Come se volessi assaporare ogni parte di lui e renderla mia. Unicamente mia.

Sono uno stronzo, questo è poco ma sicuro. Ma non riesco a fare a meno di questo.

Di lui.

Di noi.

Mi slaccia i pantaloni facendoli cadere a terra e la mia erezione sbuca fuori, senza alcuna protezione. «Non indossi nemmeno più i boxer?»

«Con te non mi servono.» rispondo semplicemente.

«Giusto.» ridacchia, racchiudendo con la mano la mia spessa e dura asta di carne, iniziando a fare su e giù ad una velocità che mi toglie il respiro.

Sa esattamente come farlo. Sa esattamente quali sono i miei punti deboli.

«8 giorni senza il tuo cazzo e già mi era mancato.» sussurra al mio orecchio, leccandomi il lobo.

«Anche tu mi sei mancato.» ansimo, debole a causa del piacere che mi sta divorando.
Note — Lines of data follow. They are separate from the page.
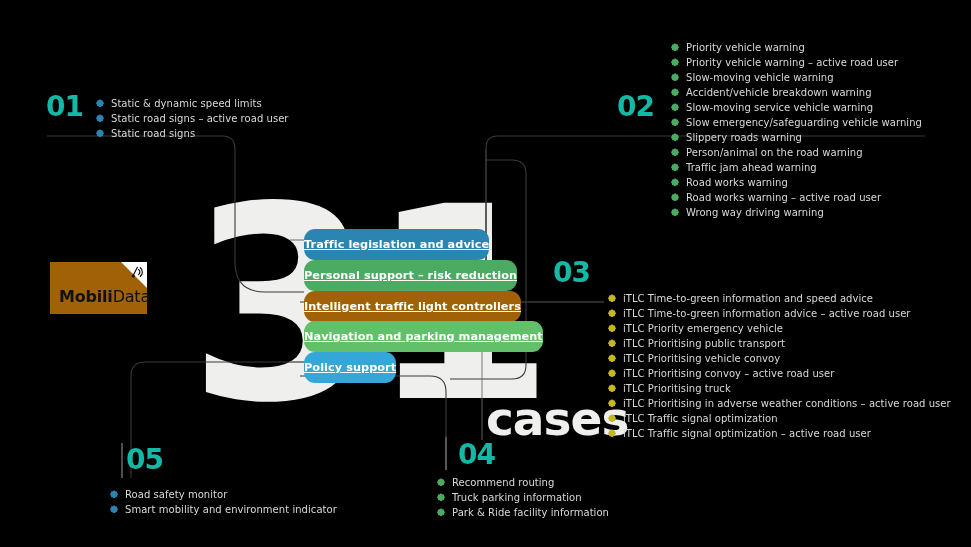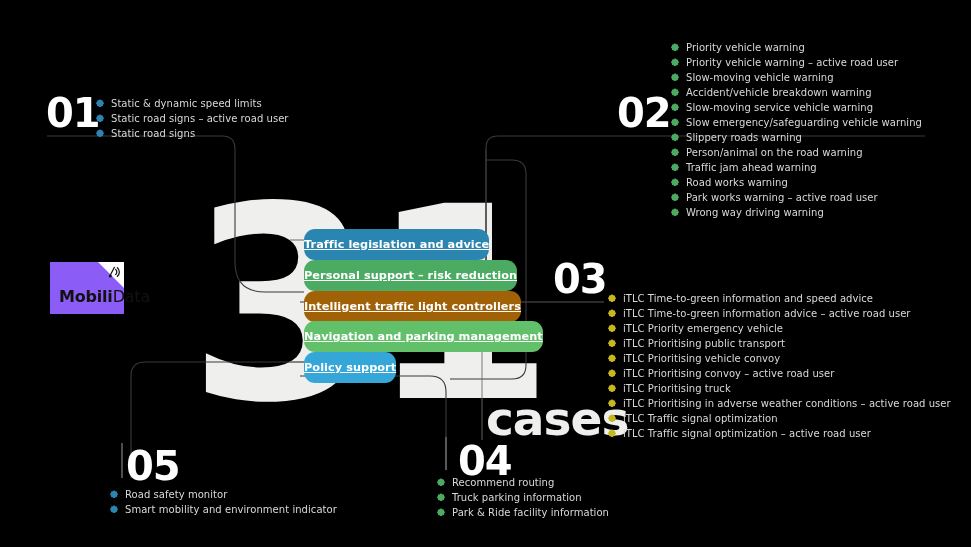"01" .num { color: #ffffff -> #14b8a6; font-size: 40px -> 28px }
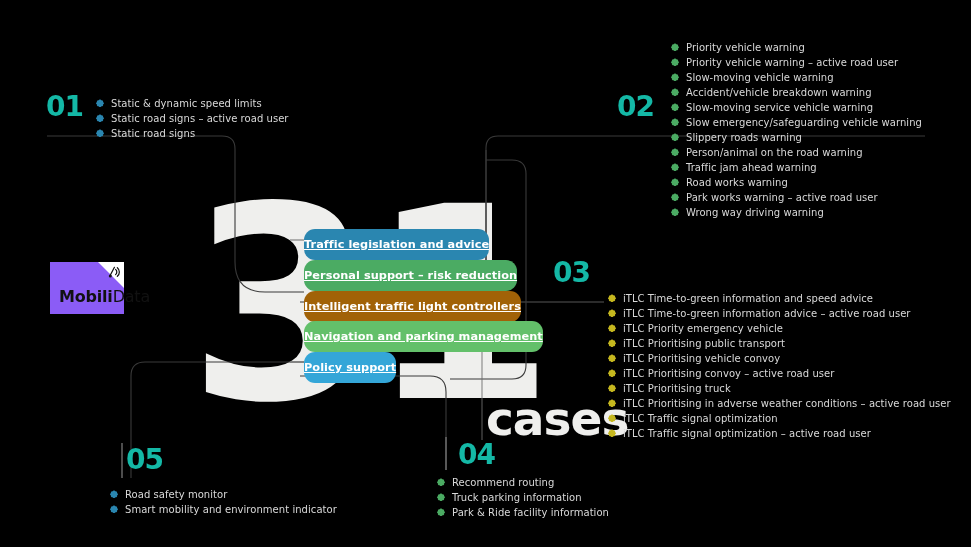"Park works warning – active" span.tx { text: Park -> Road }
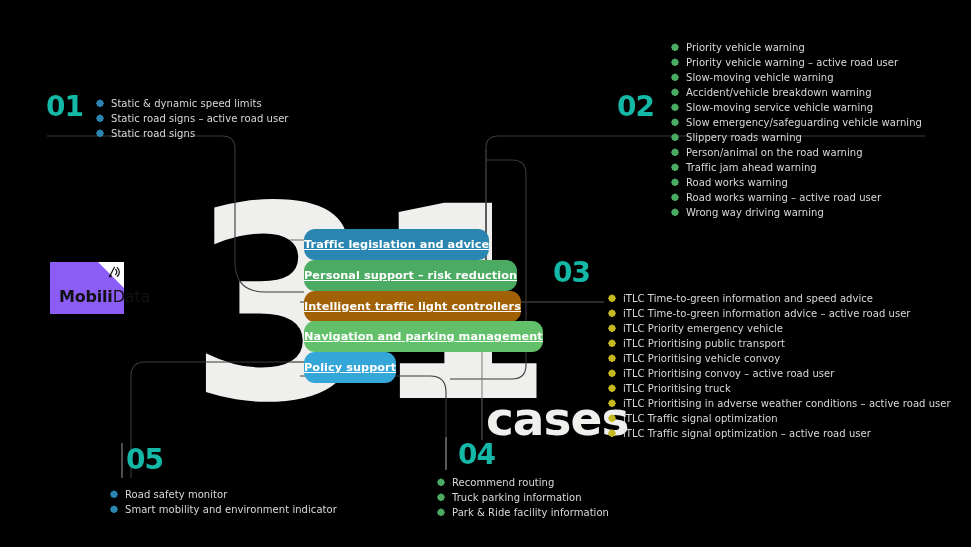"MobiliData" #logo { background: #8b5cf6 -> #a16207; width: 74px -> 97px }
Ho bisogno di scoparlo. Di fargli capire quanto potere ha su di me.

Divento di carta vetrata tra le sue mani.

«Voltati.» gli ordino ma lui scuote la testa, continuando a masturbarmi, aumentando la velocità dei movimenti.

«Voglio farti venire così. Sulla mia mano.»

Inizia a lasciarmi baci e morsi lungo la pelle del collo, che non fanno che peggiorare la situazione, finendo per farmi venire in un battibaleno.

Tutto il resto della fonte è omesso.